WHAT NEEDS TO BE DONE = Down to the last line below, repeat the entries word for word and drop the pictures.

DATA PROVIDED =
# # # #

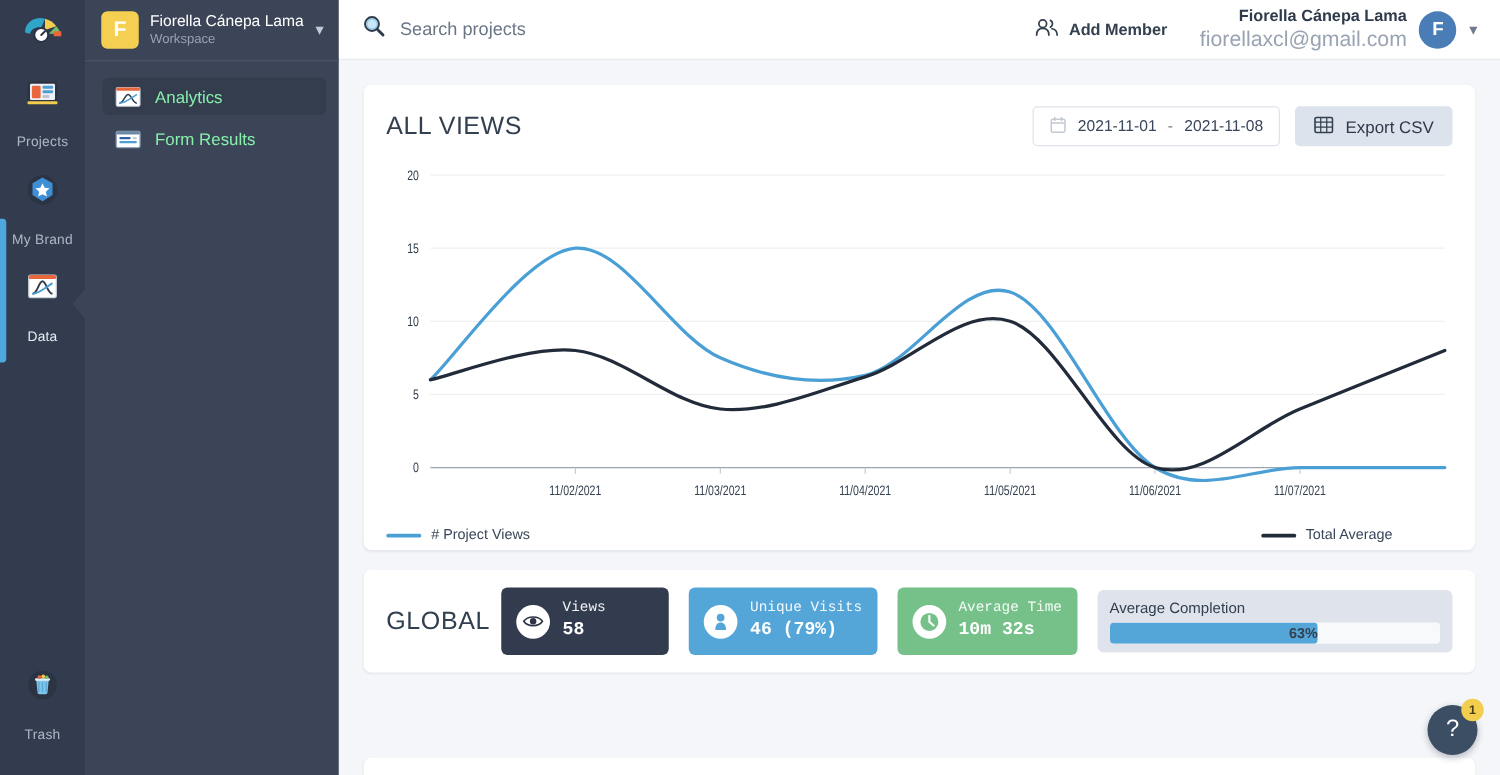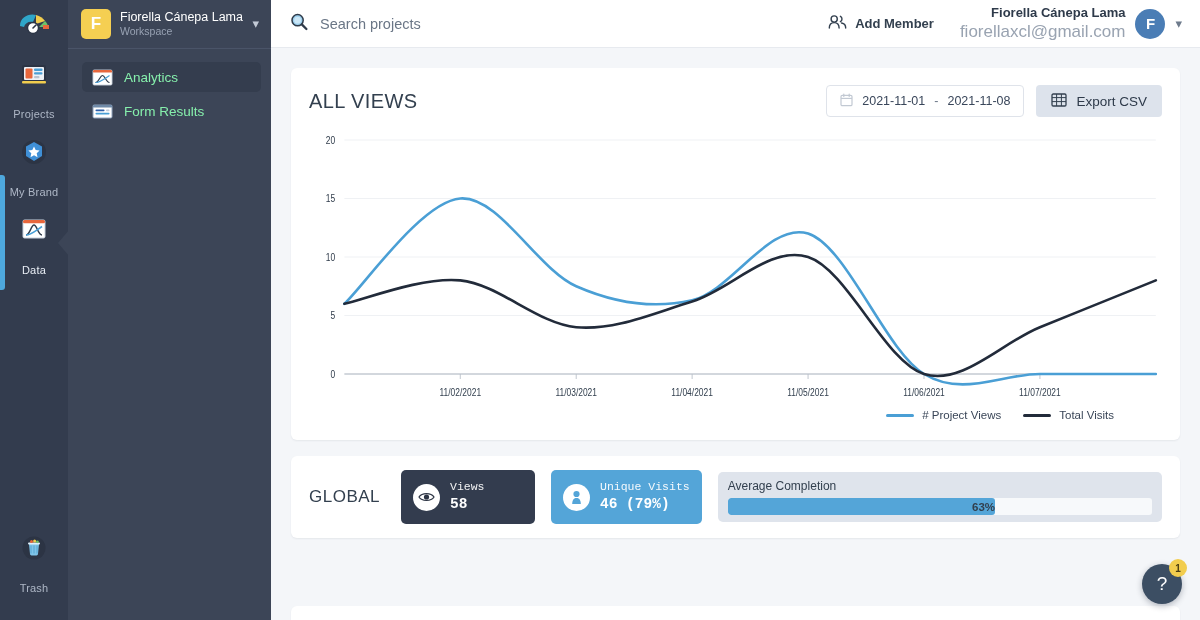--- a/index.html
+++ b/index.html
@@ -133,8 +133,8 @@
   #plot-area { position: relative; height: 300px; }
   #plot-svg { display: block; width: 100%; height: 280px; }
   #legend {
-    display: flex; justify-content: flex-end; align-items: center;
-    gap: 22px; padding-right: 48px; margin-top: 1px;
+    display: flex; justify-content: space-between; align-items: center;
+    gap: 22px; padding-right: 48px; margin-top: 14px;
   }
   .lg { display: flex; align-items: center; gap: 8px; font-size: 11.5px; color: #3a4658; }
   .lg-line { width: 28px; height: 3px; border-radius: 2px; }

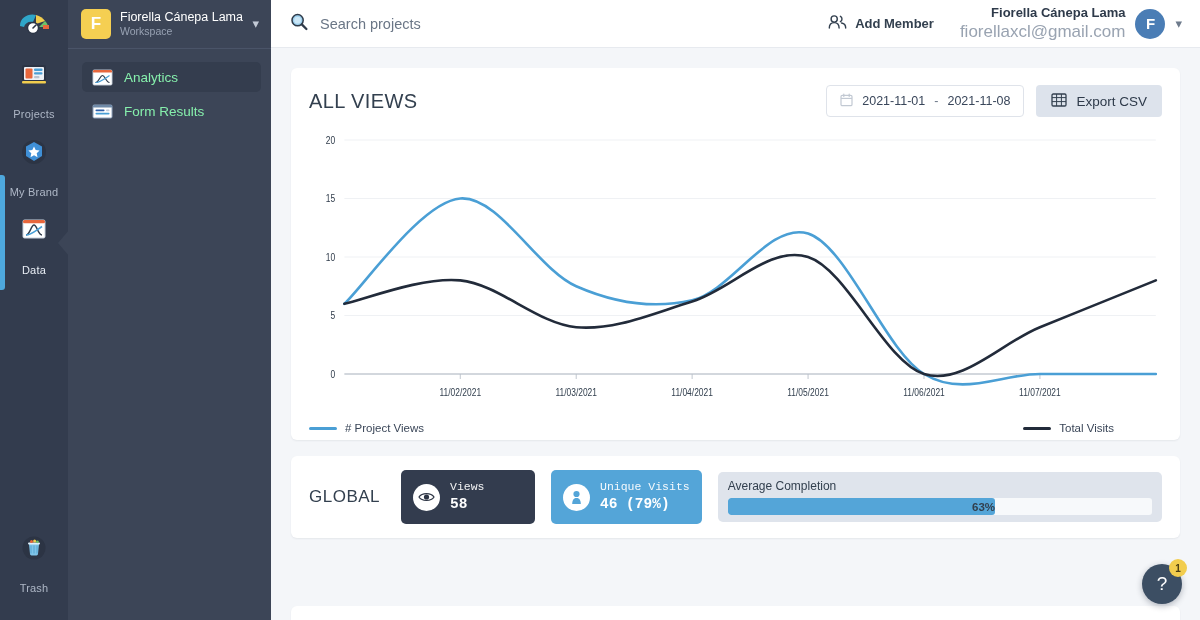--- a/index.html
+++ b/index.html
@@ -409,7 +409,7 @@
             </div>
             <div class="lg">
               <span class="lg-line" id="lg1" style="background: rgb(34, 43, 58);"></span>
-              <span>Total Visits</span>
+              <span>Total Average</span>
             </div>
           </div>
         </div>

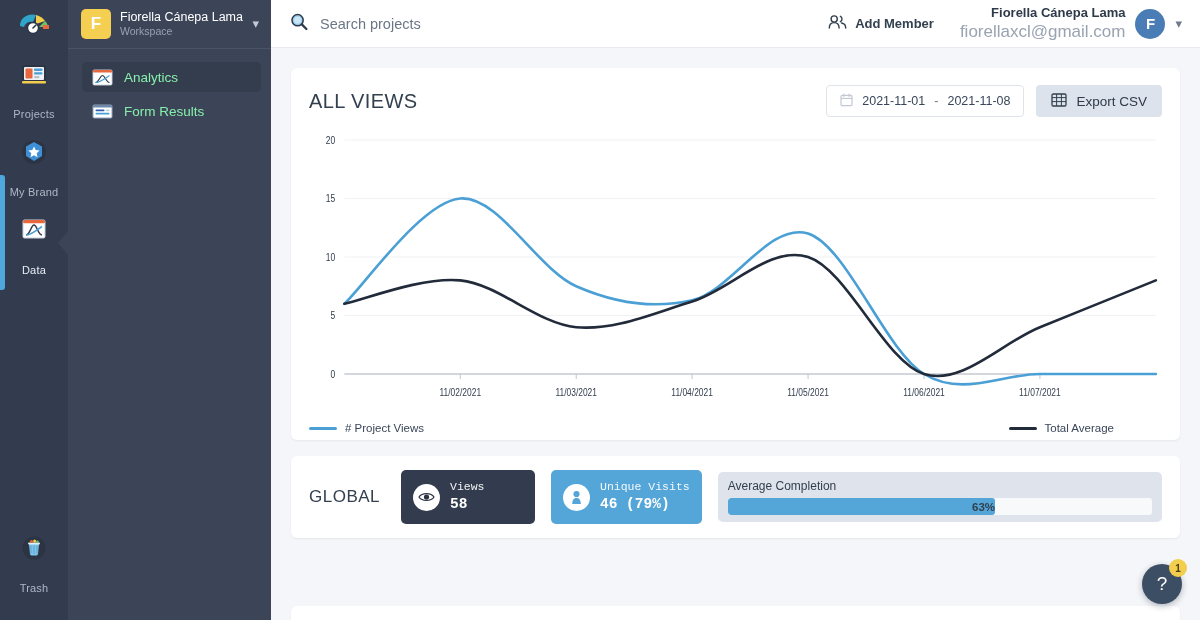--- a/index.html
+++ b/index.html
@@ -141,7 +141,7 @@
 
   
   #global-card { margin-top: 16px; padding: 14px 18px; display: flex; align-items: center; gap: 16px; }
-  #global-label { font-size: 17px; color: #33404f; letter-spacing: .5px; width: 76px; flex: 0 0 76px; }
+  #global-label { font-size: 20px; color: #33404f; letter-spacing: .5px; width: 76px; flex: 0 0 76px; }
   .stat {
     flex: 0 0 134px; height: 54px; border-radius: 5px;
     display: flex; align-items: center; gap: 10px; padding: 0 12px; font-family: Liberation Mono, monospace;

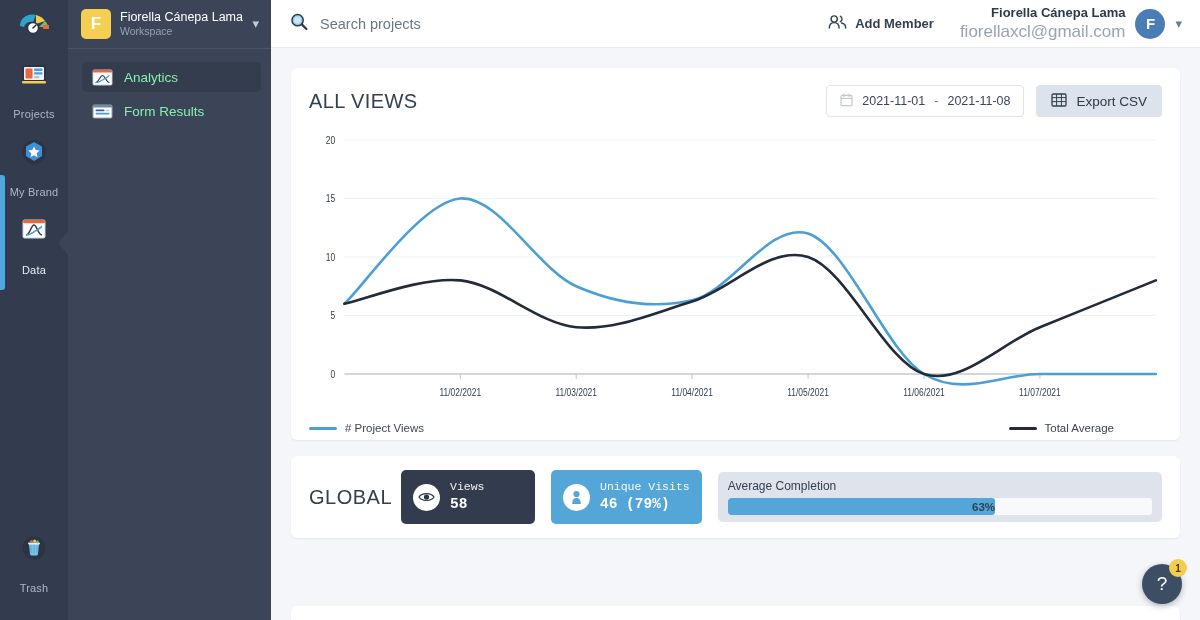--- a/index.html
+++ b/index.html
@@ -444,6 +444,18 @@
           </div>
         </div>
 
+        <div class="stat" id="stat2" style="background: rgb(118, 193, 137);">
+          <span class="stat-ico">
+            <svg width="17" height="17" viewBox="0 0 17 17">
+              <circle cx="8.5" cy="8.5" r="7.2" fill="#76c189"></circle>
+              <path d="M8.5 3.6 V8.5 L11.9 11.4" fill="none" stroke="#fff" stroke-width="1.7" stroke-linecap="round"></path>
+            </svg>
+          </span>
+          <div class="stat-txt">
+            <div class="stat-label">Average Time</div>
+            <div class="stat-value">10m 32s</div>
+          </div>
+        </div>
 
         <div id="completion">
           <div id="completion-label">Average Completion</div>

# # # #

RESULT OF THIS TASK =
--- a/index.html
+++ b/index.html
@@ -133,8 +133,8 @@
   #plot-area { position: relative; height: 300px; }
   #plot-svg { display: block; width: 100%; height: 280px; }
   #legend {
-    display: flex; justify-content: flex-end; align-items: center;
-    gap: 22px; padding-right: 48px; margin-top: 1px;
+    display: flex; justify-content: space-between; align-items: center;
+    gap: 22px; padding-right: 48px; margin-top: 14px;
   }
   .lg { display: flex; align-items: center; gap: 8px; font-size: 11.5px; color: #3a4658; }
   .lg-line { width: 28px; height: 3px; border-radius: 2px; }

--- a/index.html
+++ b/index.html
@@ -409,7 +409,7 @@
             </div>
             <div class="lg">
               <span class="lg-line" id="lg1" style="background: rgb(34, 43, 58);"></span>
-              <span>Total Visits</span>
+              <span>Total Average</span>
             </div>
           </div>
         </div>

--- a/index.html
+++ b/index.html
@@ -141,7 +141,7 @@
 
   
   #global-card { margin-top: 16px; padding: 14px 18px; display: flex; align-items: center; gap: 16px; }
-  #global-label { font-size: 17px; color: #33404f; letter-spacing: .5px; width: 76px; flex: 0 0 76px; }
+  #global-label { font-size: 20px; color: #33404f; letter-spacing: .5px; width: 76px; flex: 0 0 76px; }
   .stat {
     flex: 0 0 134px; height: 54px; border-radius: 5px;
     display: flex; align-items: center; gap: 10px; padding: 0 12px; font-family: Liberation Mono, monospace;

--- a/index.html
+++ b/index.html
@@ -444,6 +444,18 @@
           </div>
         </div>
 
+        <div class="stat" id="stat2" style="background: rgb(118, 193, 137);">
+          <span class="stat-ico">
+            <svg width="17" height="17" viewBox="0 0 17 17">
+              <circle cx="8.5" cy="8.5" r="7.2" fill="#76c189"></circle>
+              <path d="M8.5 3.6 V8.5 L11.9 11.4" fill="none" stroke="#fff" stroke-width="1.7" stroke-linecap="round"></path>
+            </svg>
+          </span>
+          <div class="stat-txt">
+            <div class="stat-label">Average Time</div>
+            <div class="stat-value">10m 32s</div>
+          </div>
+        </div>
 
         <div id="completion">
           <div id="completion-label">Average Completion</div>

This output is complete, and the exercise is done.